Chào các bạn! Vì nhiều lý do từ nay Truyen2U chính thức đổi tên là Truyen247.Pro. Mong các bạn tiếp tục ủng hộ truy cập tên miền mới này nhé! Mãi yêu... ♥

120 Heures - Paul

18h32
120 : 00

Ça y est, le minuteur est lancé. Cent-vingt heures, il lui reste cent-vingt heures à vivre. Cent-vingt heures pour oser faire ce qu'il n'a jamais osé faire.
Paul voudrait tout découvrir, tout voir. Mais il n'a pas le temps.

«18h32», indique sa montre, et en dessous, le petit compte à rebours qui le nargue, «120 : 00».
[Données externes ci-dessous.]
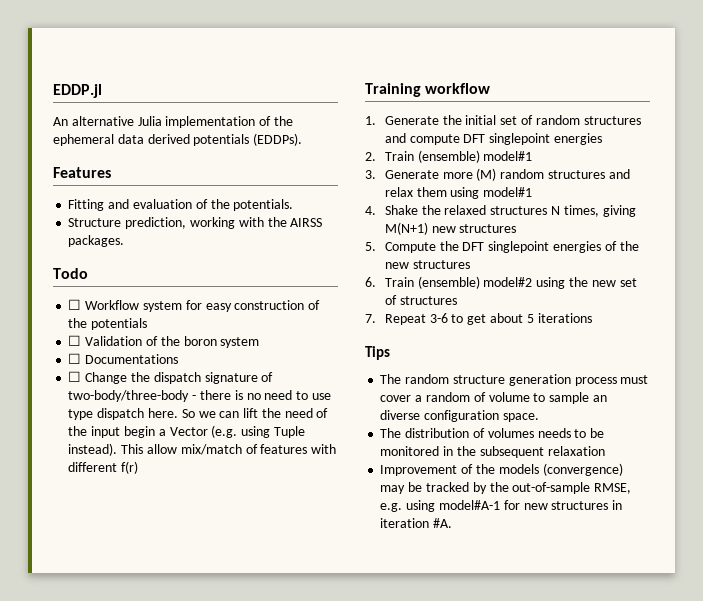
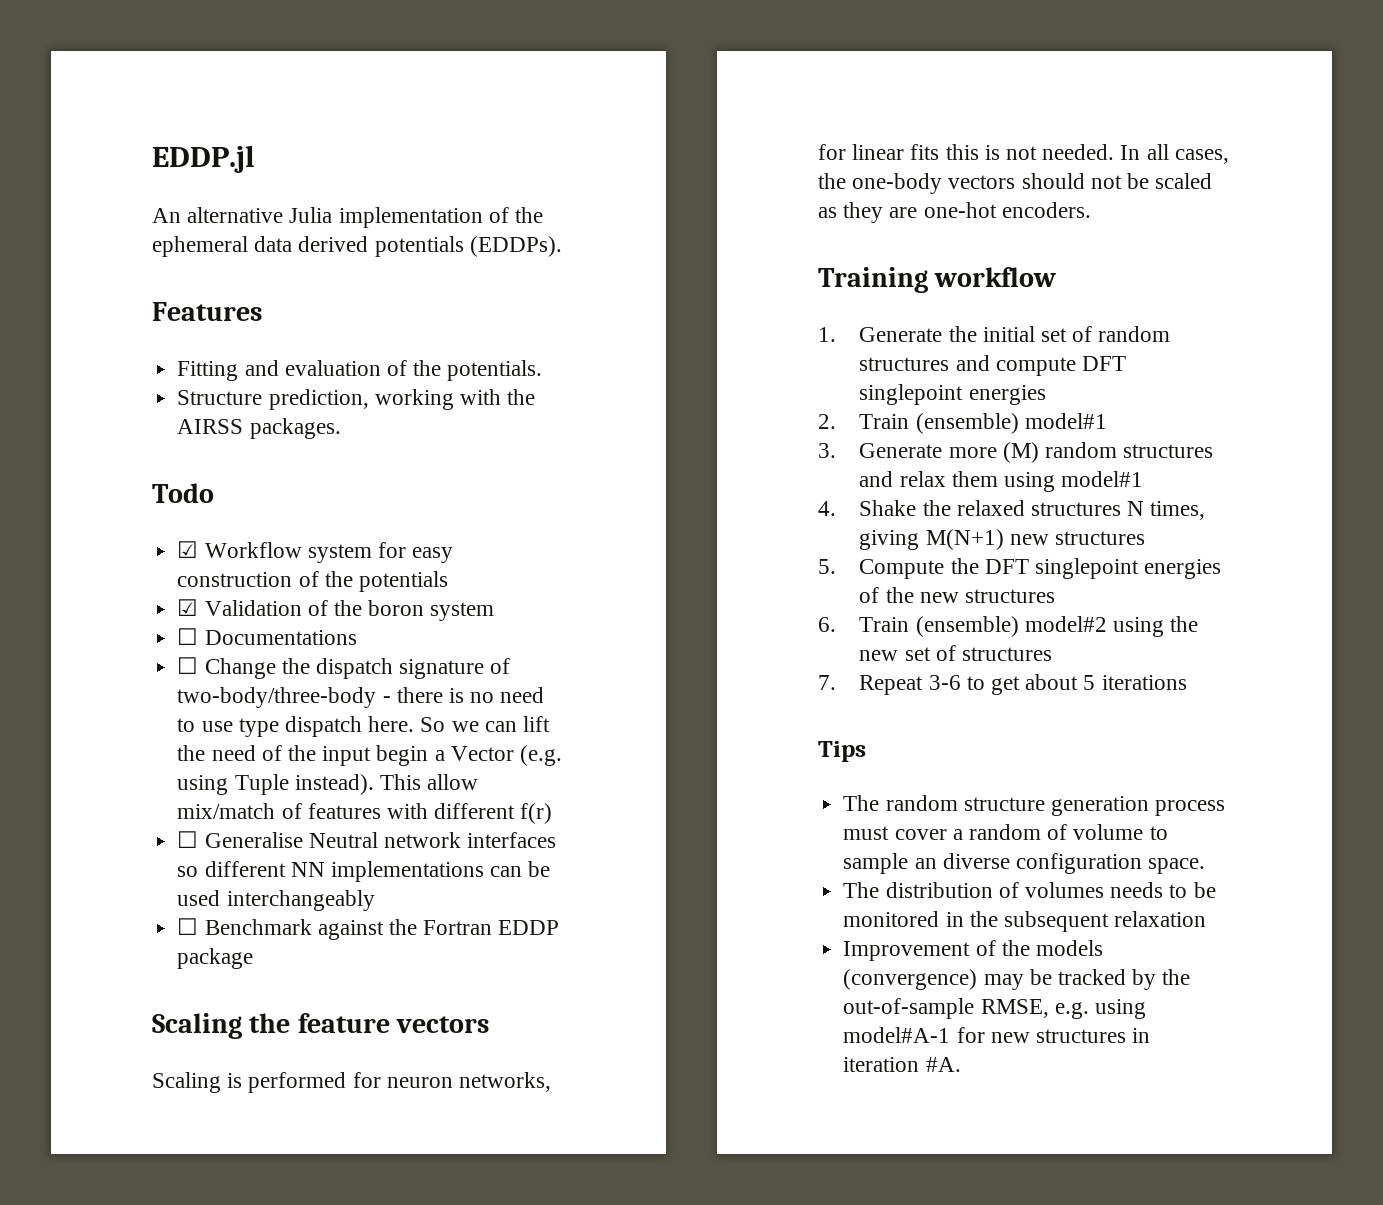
[68,299,82,310] ☐ -> [177,541,199,558] ☑
[68,335,82,346] ☐ -> [177,599,199,616] ☑
(139, 467) none -> [177,831,557,848] [177,861,551,882] [177,890,375,911] [177,918,560,940] [177,948,254,969] [152,1013,490,1039] [152,1072,552,1093] [818,144,1229,164] [818,173,1213,194] [818,202,1091,223] // ☐ Generalise Neutral network interfaces so different NN implementations can be used interchangeably // ☐ Benchmark against the Fortran EDDP package // Scaling the feature vectors // Scaling is performed for neuron networks, for linear fits this is not needed. In all cases, the one-body vectors should not be scaled as they are one-hot encoders.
Il lui reste cent-vingt heures. Et il sait par quoi commencer.
Par lui.
Aujourd'hui et demain jusqu'à dix-huit heure trente-deux ce sera SA journée. Il a tout planifié.
Et il sait ce qu'il a toujours rêvé de faire.
Rien de bien compliqué, seulement des activités simples qui définissent qui il est vraiment, des endroits auxquels il doit faire ses adieux.
Paul ramasse l'argent, les sandwichs et son gros sac remplis des affaires dont il aura besoin pour cette soirée si spéciale. Il saisit sa veste et sort de la maison sans un mot.
Sa mère le laisse faire. Elle sait. Mais Mia, elle, lui adresse un regard plein de questions.
Il se fera pardonner.
Une promesse silencieuse et un tour de clé plus tard, le voilà disparu dans la faible clarté du soir.

19h48
118 : 44

Paul descend de son scooter avec un léger soupir de soulagement, chaque seconde angoissante qui s'écoule débouche sur une nouvelle seconde qui lui paraît trop courte.
Tout va trop vite...
Après un coup d'œil instinctif à sa montre, il presse le pas afin de se rapprocher plus rapidement de son but.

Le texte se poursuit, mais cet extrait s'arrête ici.